Voilà bien ce à quoi le clinicien est confronté lorsqu'il arrive à une resocialisation (le plus souvent partielle) d'un patient schizophrène ! C'est bien ce passage d'une circularité close et anhistorique à une spirale de micro-événements qui s'inscrivent comme histoire, qui se paie d'un deuil, d'une perte de l'intégrité, d'un renoncement à la pureté idéalisée de l'identité.

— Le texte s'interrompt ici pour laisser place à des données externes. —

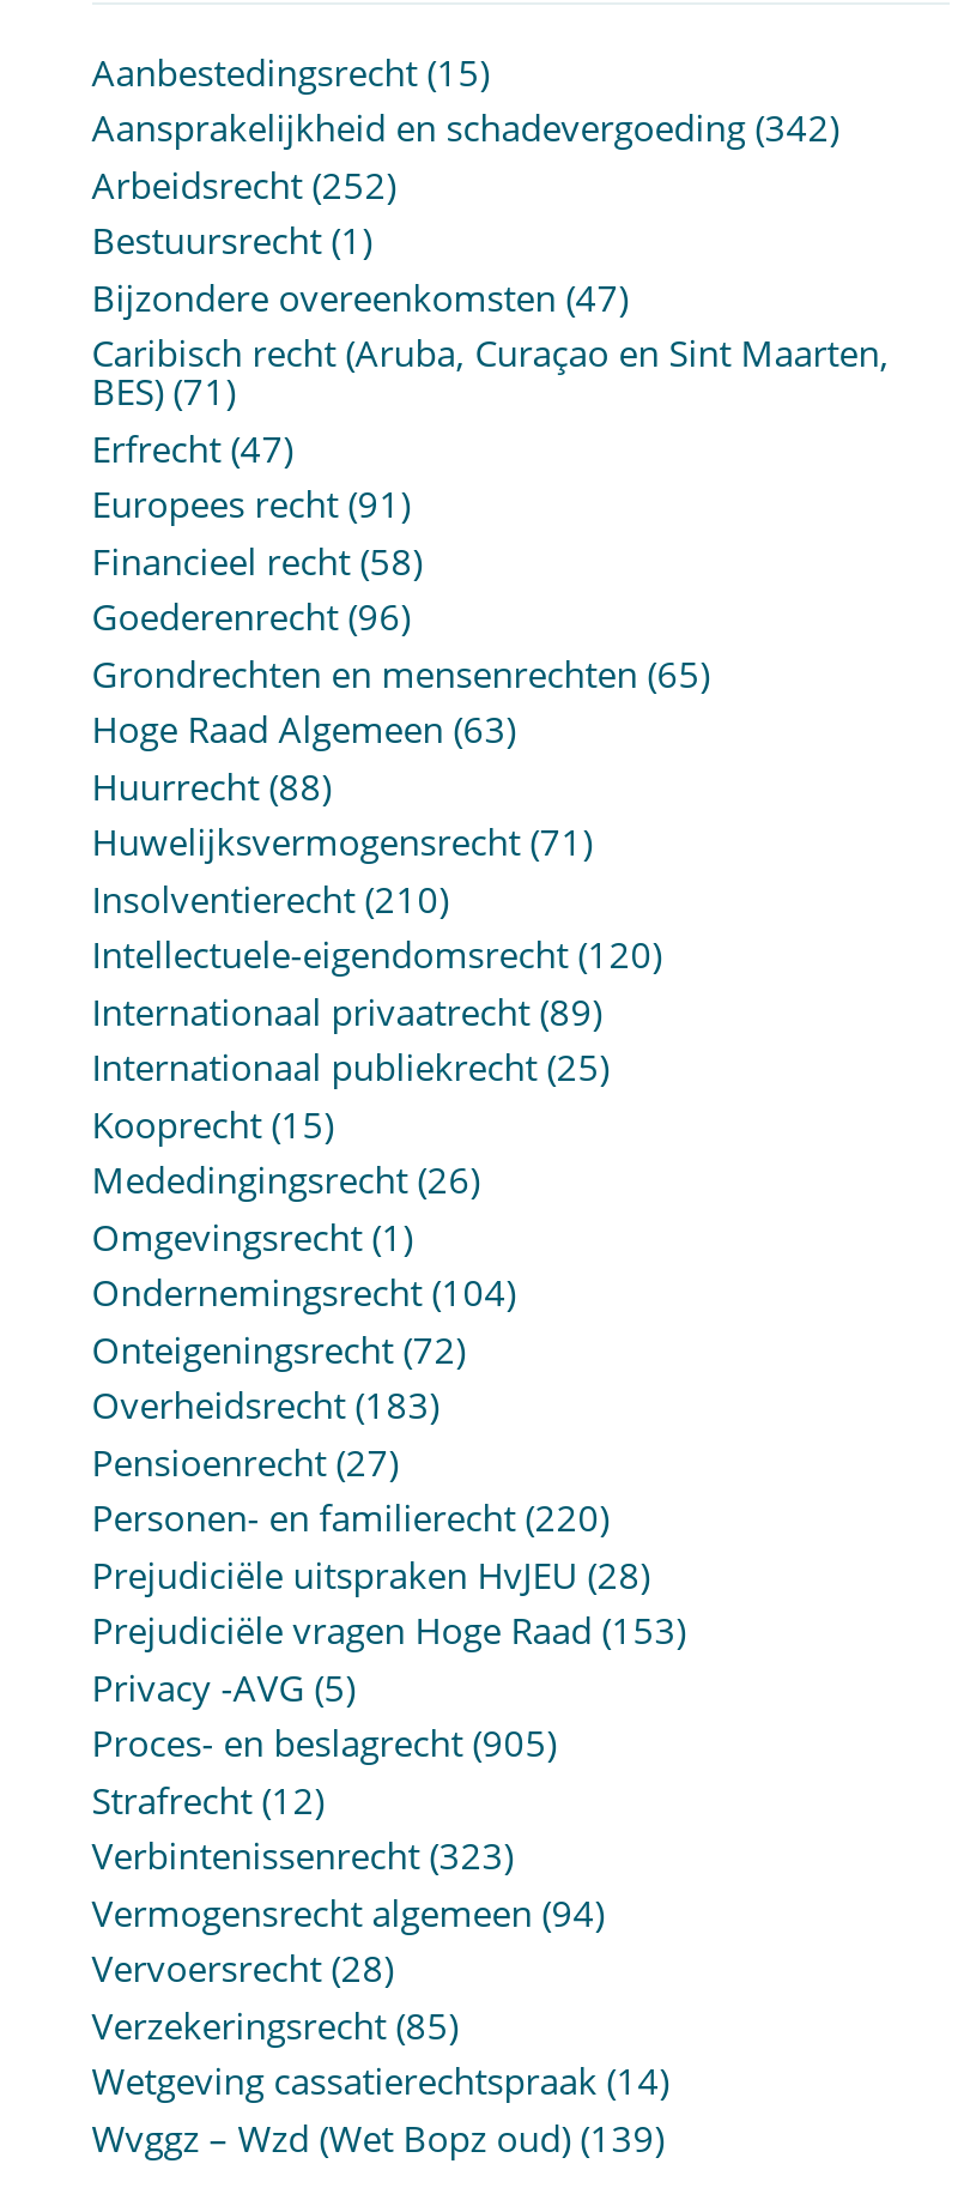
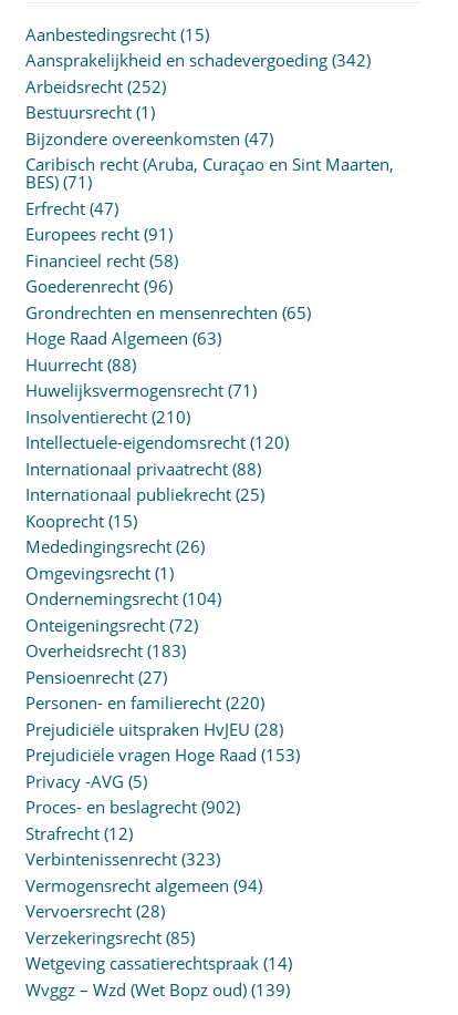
[92,987,602,1035] Internationaal privaatrecht (89) -> [25,458,261,480] Internationaal privaatrecht (88)
[92,1719,556,1767] Proces- en beslagrecht (905) -> [25,796,240,818] Proces- en beslagrecht (902)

M. Housemann et C. Severi proposent la distinction (reprise de Kant et de John Searle) entre règles constitutives et règles normatives. "Comme nous l'avons vu, transgresser une règle normative implique une (re)formulation explicite de la règle : "C'est ainsi qu'il faut se comporter", dira alors la loi de l'éthos. La transgression d'une règle constitutive ,à la différence d'une règle normative, entraîne au contraire une disparition du jeu. On ne peut pas "plus ou moins" respecter les règles d'un jeu de cartes. Si on ne les respecte pas, on ne joue pas "plus ou moins bien" le jeu. On ne joue pas." Ceci mériterait discussion : Winnicott a repris la distinction permise par la langue anglaise entre "play" et "game" . Le "game" n'est plus le jeu spontané de l'enfant, et le passage à la vie adulte consiste à bien faire la distinction entre les deux. Jouer à un "game", c'est accepter d'abandonner le jeu spontané de l'enfant. Il est amusant de constater que, lorsqu'on joue aux cartes "en famille", on va tester les limites entre le "play" et le "game". Le passage trop brusque des règles normatives aux règles constitutives aboutit à l'exclamation d'un des joueurs : "Je ne joue plus !". De même, l'apprentissage du rituel obéit à des règles constitutives, et pas seulement normatives. Elles définissent la nature même du comportement, et pas seulement la bonne manière de l'accomplir (p. 196).
De même, le rituel prescrit, de manière tacite, un style d'échange qui rend son commentaire verbal caduc, inapproprié, interdit (au sens étymologique du terme). Il est frappant de voir combien les ethnologues mettent un point d'honneur à ne pouvoir définir, de manière définitive, la fonction (ou les fonctions) du rituel. Interpréter un rituel, c'est en quelque sorte le trahir nécessairement, puisqu'il semble générer une polysémie qui doit rester implicite. Le livre de Houseman et Severi est par ailleurs très technique, et le détail des observations ethnologiques sur lesquelles ils étayent leur argumentation dépasse le cadre de ce commentaire. On ne saurait, à mon sens, faire grief à Bateson de ne pas avoir élaboré une théorie de l'autonomie, qui semble aujourd'hui davantage à notre portée qu'hier. Et je m'associe, comme clinicien, à cette relation d'hommage critique au Maître de Palo Alto qui fait la valeur de cette recherche ethnologique.